Currently, LA CAUSA has 147 students enrolled. But will it get bigger and replicate problems such as over crowdedness?

“Internally, we have battled with the question of ‘when are we getting too big?’ So now I think that from where we are is as big as we should get before we break off into other satellite programs,” said Zardeneta. He added that they plan on creating programs in Boyle Heights and other parts of East LA because “every community needs a LA CAUSA”

LA CAUSA’s focus has shifted to getting students exposed to college with the goal for them to apply to college. To do this, LA CAUSA has partnered up with local colleges and universities such as UCLA, LA Trade Tech and CSULA, giving their students the opportunity to get college credit while at LA CAUSA.

Robert Zardeneta exclaims, “What’s more radical than taking a young person who is a ‘drop out’ and bringing them to CSULA? To me that’s pretty radical.”

The new College Career Center has been beneficial for the shift of college readiness to take place. Rogelio Medina, the director of Post Secondary Education and the College Career Center, felt it was a disservice not to implement career development and college awareness into the program.

Medina credits the establishment of the College Career Center to the community leadership group called Presente. This group of students was first established as a Community Leadership Project (CLP).  Presente’s mission was to get everyone at LA CAUSA to graduate. “This group was the one who led the movement in LA CAUSA to promote college and graduation,” said Medina.
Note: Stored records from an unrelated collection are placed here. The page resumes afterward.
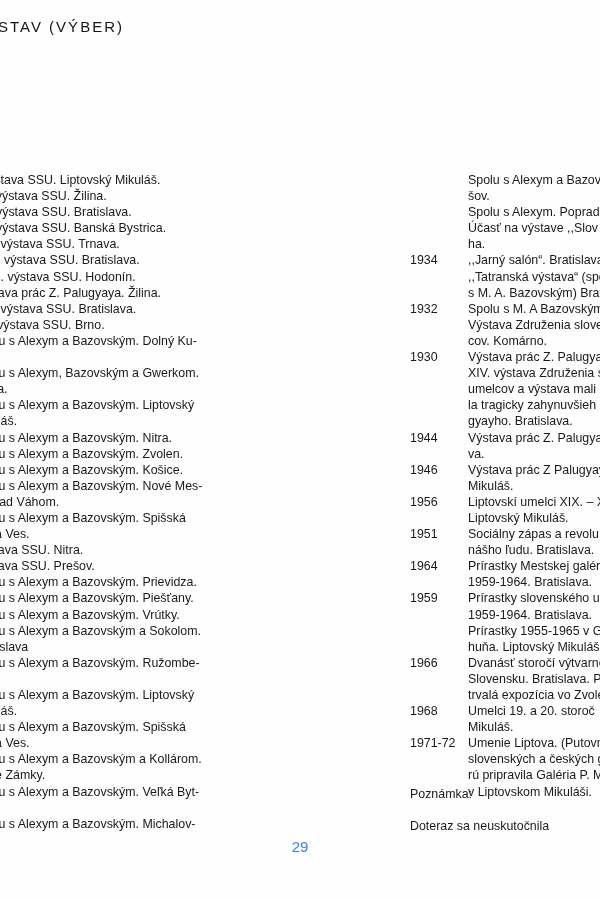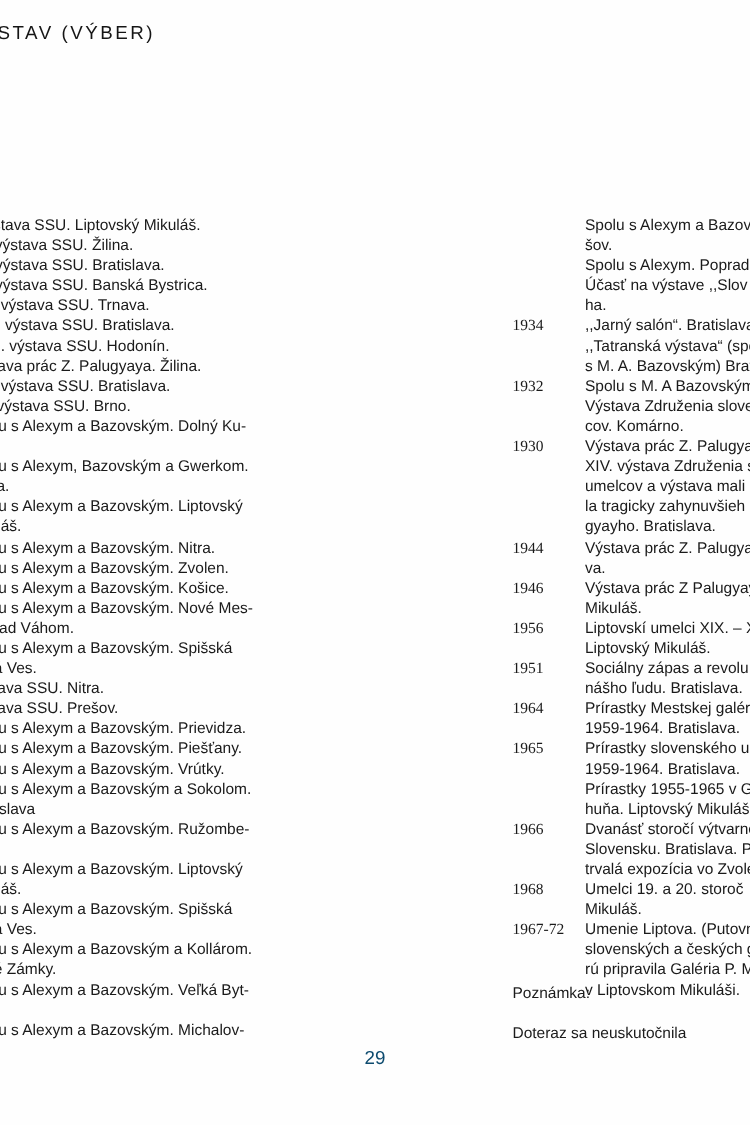"1934" .entry-year { font-family: Liberation Serif, serif -> none }
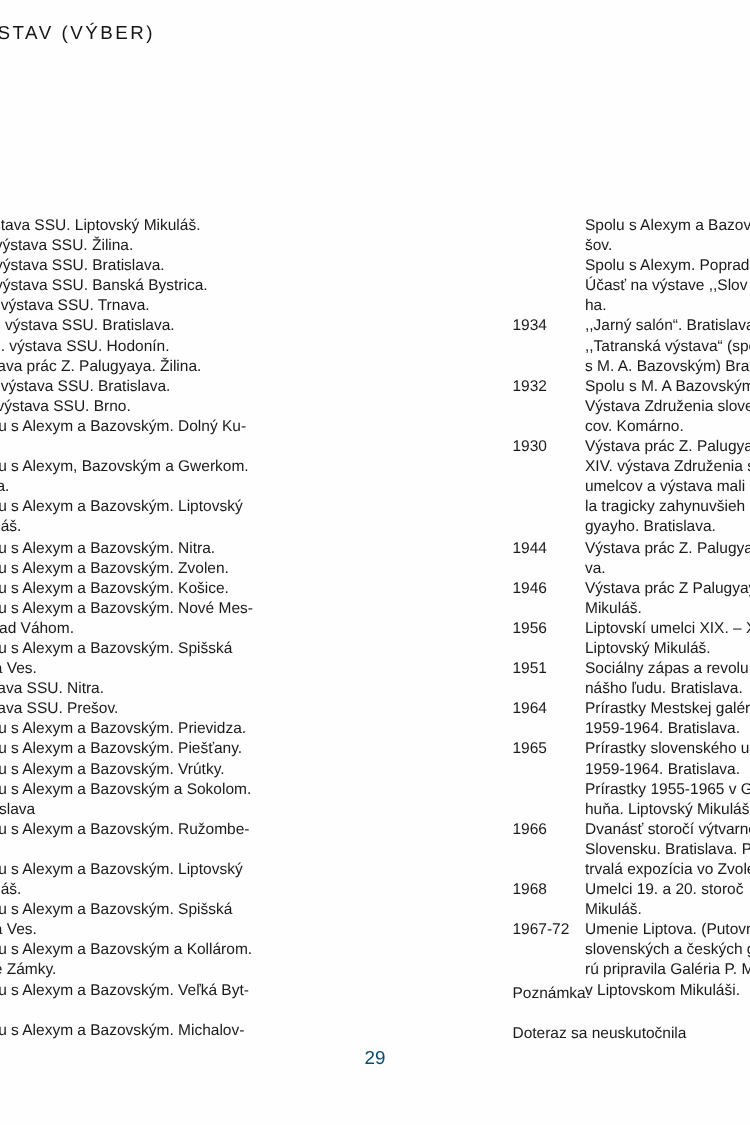"1965" span.entry-year { text: 1965 -> 1959 }
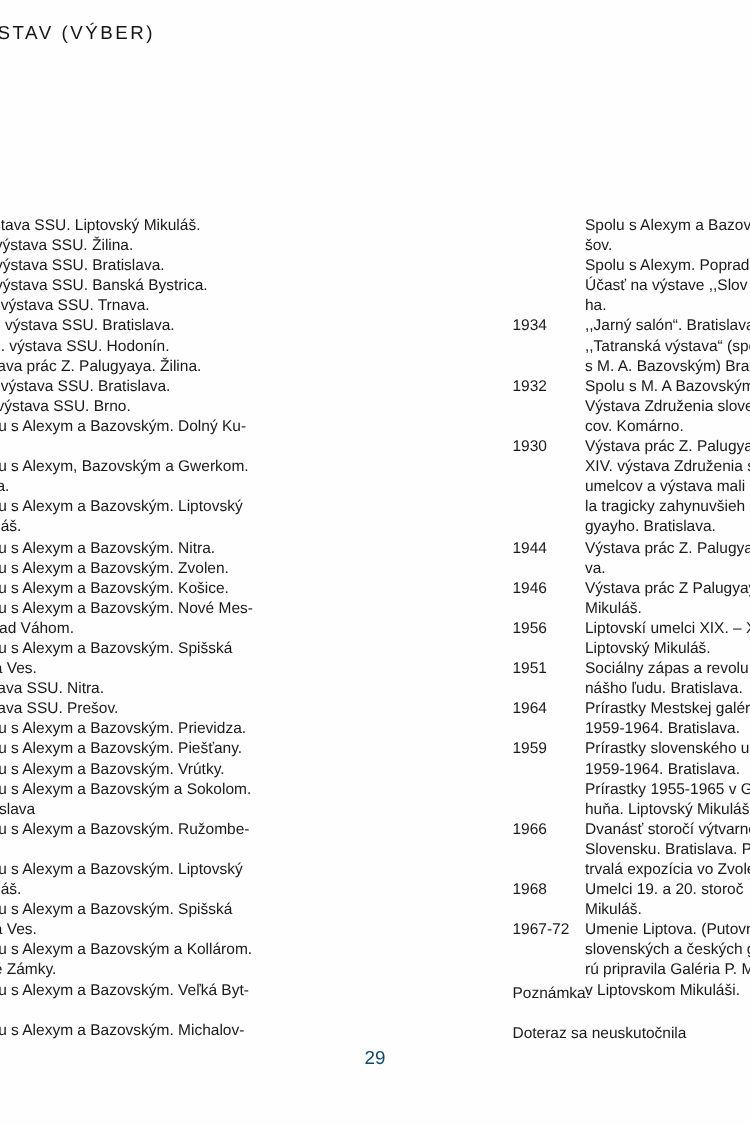"1967-72" span.entry-year { text: 1967-72 -> 1971-72 }
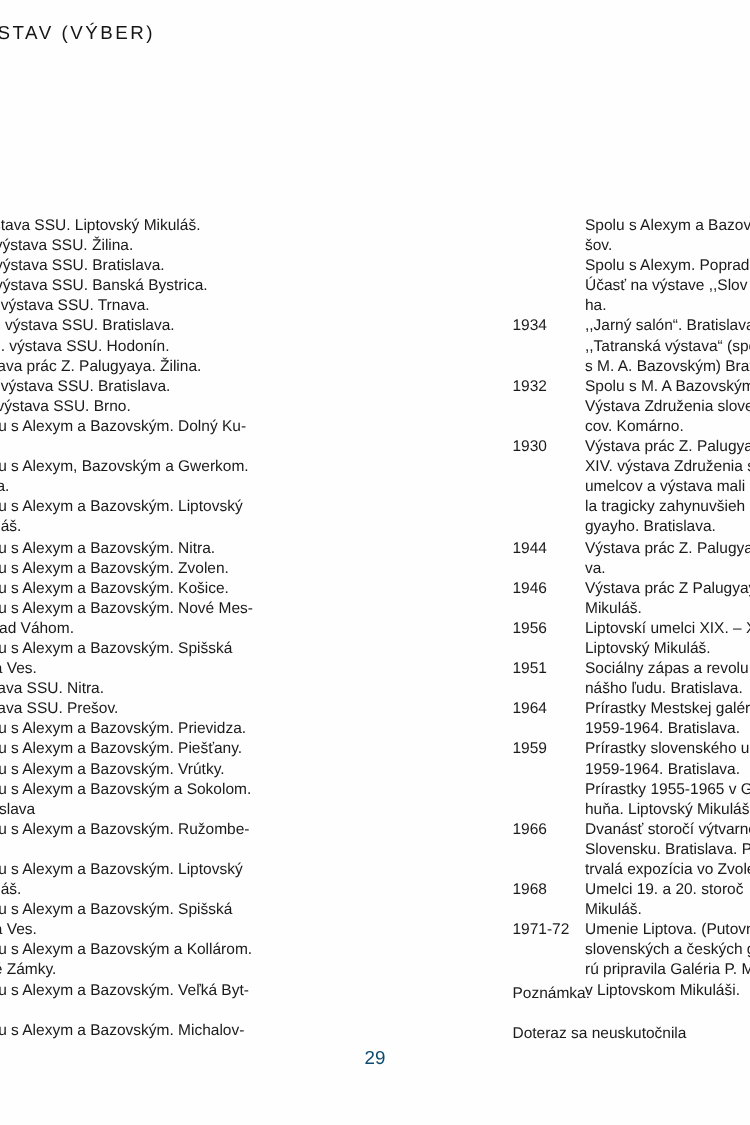"29" .page-number { color: #0c4a6e -> #3b82f6 }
In  2009, Secretary of Labor Hilda Solis visited this community leadership project, prompting awards from the White House. After that, Rogelio made the moves to open the College Career Center. Rogelio says, “This is were you see the genius of having young people in charge. They go large. These young people are powerful.”

Though LA CAUSA has undergone many changes since its early days, the main priority is still the same: offer the community what other public schools have not succeeded.

Professor Covarrubias states, “When you work with a population, your responsibility as an organization is to ensure that that population feels served by your organization. Schools should do that as well.”